**DATA EXTRACTS:**
╭──

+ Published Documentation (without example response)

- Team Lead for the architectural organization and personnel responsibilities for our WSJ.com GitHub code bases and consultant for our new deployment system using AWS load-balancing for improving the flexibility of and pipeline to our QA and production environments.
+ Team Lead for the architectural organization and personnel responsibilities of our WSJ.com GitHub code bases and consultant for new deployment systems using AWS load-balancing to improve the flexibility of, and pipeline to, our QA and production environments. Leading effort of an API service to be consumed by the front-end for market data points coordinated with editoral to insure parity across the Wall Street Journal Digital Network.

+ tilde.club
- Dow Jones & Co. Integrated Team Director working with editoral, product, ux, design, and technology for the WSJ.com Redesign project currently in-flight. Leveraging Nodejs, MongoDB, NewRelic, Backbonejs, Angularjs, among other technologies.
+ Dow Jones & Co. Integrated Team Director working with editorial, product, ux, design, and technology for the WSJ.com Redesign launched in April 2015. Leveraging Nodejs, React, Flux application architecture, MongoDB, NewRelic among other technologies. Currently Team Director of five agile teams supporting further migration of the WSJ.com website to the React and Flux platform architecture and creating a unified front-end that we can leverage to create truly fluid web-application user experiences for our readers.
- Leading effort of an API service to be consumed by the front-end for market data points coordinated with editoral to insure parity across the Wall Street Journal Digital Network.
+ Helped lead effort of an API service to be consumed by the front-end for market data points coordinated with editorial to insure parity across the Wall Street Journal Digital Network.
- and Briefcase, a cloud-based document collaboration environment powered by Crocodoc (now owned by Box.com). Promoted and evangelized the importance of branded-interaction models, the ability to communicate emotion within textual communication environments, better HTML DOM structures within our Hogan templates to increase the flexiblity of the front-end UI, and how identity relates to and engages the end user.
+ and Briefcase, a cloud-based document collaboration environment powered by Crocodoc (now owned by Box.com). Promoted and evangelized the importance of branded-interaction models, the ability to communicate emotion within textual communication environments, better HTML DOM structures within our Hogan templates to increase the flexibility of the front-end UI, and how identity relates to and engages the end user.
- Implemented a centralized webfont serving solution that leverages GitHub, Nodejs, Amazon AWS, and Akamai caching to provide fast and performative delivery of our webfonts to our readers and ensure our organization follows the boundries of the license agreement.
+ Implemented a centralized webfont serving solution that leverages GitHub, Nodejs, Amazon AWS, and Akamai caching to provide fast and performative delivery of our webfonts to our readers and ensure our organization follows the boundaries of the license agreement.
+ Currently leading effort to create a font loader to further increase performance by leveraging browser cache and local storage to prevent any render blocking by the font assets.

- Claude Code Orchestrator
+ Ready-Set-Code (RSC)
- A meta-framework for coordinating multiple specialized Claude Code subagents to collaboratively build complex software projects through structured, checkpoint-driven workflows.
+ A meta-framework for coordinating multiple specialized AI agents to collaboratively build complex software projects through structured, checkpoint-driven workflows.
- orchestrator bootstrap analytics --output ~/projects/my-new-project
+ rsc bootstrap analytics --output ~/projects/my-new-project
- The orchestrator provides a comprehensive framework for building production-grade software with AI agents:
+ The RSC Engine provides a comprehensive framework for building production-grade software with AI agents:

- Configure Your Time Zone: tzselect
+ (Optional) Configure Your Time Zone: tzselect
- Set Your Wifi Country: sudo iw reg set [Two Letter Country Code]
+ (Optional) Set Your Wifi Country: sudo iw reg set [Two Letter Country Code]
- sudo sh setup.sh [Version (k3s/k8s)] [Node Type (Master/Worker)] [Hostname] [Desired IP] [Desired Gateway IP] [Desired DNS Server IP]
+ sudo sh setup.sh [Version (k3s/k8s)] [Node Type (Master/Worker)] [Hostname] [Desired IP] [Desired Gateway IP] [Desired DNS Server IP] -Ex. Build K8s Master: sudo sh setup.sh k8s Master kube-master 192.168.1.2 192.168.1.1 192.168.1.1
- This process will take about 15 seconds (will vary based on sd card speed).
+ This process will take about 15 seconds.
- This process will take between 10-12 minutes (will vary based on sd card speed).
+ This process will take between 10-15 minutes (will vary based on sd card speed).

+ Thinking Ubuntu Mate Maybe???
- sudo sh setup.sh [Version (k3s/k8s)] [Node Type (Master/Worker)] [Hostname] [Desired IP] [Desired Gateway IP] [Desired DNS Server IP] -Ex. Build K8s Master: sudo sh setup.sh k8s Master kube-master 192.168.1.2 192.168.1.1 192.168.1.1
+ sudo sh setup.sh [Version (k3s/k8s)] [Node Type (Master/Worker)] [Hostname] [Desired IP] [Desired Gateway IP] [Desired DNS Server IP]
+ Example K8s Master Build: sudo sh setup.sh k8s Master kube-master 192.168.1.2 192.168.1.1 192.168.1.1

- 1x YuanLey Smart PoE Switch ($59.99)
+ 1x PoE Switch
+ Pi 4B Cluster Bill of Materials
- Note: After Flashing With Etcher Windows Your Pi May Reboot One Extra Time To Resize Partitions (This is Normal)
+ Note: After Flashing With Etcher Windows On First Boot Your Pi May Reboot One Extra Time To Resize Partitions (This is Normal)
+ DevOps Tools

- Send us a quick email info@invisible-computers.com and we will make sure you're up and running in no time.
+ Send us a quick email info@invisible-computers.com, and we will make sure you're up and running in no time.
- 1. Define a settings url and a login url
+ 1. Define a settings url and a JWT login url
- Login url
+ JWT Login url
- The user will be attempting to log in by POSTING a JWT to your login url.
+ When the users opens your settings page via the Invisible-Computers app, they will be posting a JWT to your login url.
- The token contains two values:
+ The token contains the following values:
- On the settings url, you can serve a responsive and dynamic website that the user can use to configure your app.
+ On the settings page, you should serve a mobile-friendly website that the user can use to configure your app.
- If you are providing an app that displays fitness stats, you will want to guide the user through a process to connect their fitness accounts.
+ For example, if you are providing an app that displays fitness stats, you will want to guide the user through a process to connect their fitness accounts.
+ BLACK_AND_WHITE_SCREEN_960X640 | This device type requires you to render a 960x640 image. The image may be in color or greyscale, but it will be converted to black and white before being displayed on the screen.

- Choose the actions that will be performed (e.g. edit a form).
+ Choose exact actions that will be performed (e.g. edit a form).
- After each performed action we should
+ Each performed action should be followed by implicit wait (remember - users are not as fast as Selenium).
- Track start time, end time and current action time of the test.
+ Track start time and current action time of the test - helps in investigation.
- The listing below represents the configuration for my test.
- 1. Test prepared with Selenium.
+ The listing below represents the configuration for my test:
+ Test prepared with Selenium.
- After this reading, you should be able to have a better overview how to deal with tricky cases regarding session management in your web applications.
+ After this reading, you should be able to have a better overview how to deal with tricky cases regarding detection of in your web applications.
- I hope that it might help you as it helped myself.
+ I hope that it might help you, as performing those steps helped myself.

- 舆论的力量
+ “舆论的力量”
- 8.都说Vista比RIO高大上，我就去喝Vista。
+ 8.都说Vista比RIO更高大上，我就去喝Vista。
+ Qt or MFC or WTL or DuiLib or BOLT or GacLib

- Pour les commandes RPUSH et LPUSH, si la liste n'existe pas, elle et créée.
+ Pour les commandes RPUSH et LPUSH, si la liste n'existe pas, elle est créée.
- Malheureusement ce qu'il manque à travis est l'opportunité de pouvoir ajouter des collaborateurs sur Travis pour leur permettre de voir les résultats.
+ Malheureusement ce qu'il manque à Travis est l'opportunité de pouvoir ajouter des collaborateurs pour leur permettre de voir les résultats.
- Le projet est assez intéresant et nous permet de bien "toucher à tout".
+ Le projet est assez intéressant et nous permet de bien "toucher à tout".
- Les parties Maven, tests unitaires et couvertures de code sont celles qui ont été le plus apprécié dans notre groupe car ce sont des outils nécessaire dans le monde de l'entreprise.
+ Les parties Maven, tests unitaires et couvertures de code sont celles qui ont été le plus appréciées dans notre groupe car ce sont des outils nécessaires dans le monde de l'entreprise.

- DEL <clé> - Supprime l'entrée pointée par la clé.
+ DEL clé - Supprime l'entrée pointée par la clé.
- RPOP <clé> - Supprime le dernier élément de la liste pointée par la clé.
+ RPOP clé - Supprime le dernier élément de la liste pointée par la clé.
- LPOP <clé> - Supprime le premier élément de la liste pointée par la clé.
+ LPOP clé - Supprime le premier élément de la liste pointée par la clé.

╰──

**TASK BRIEF:**
Among the lines above, return those that contain the string "identity".

**RESPONSE:**
- and Briefcase, a cloud-based document collaboration environment powered by Crocodoc (now owned by Box.com). Promoted and evangelized the importance of branded-interaction models, the ability to communicate emotion within textual communication environments, better HTML DOM structures within our Hogan templates to increase the flexiblity of the front-end UI, and how identity relates to and engages the end user.
+ and Briefcase, a cloud-based document collaboration environment powered by Crocodoc (now owned by Box.com). Promoted and evangelized the importance of branded-interaction models, the ability to communicate emotion within textual communication environments, better HTML DOM structures within our Hogan templates to increase the flexibility of the front-end UI, and how identity relates to and engages the end user.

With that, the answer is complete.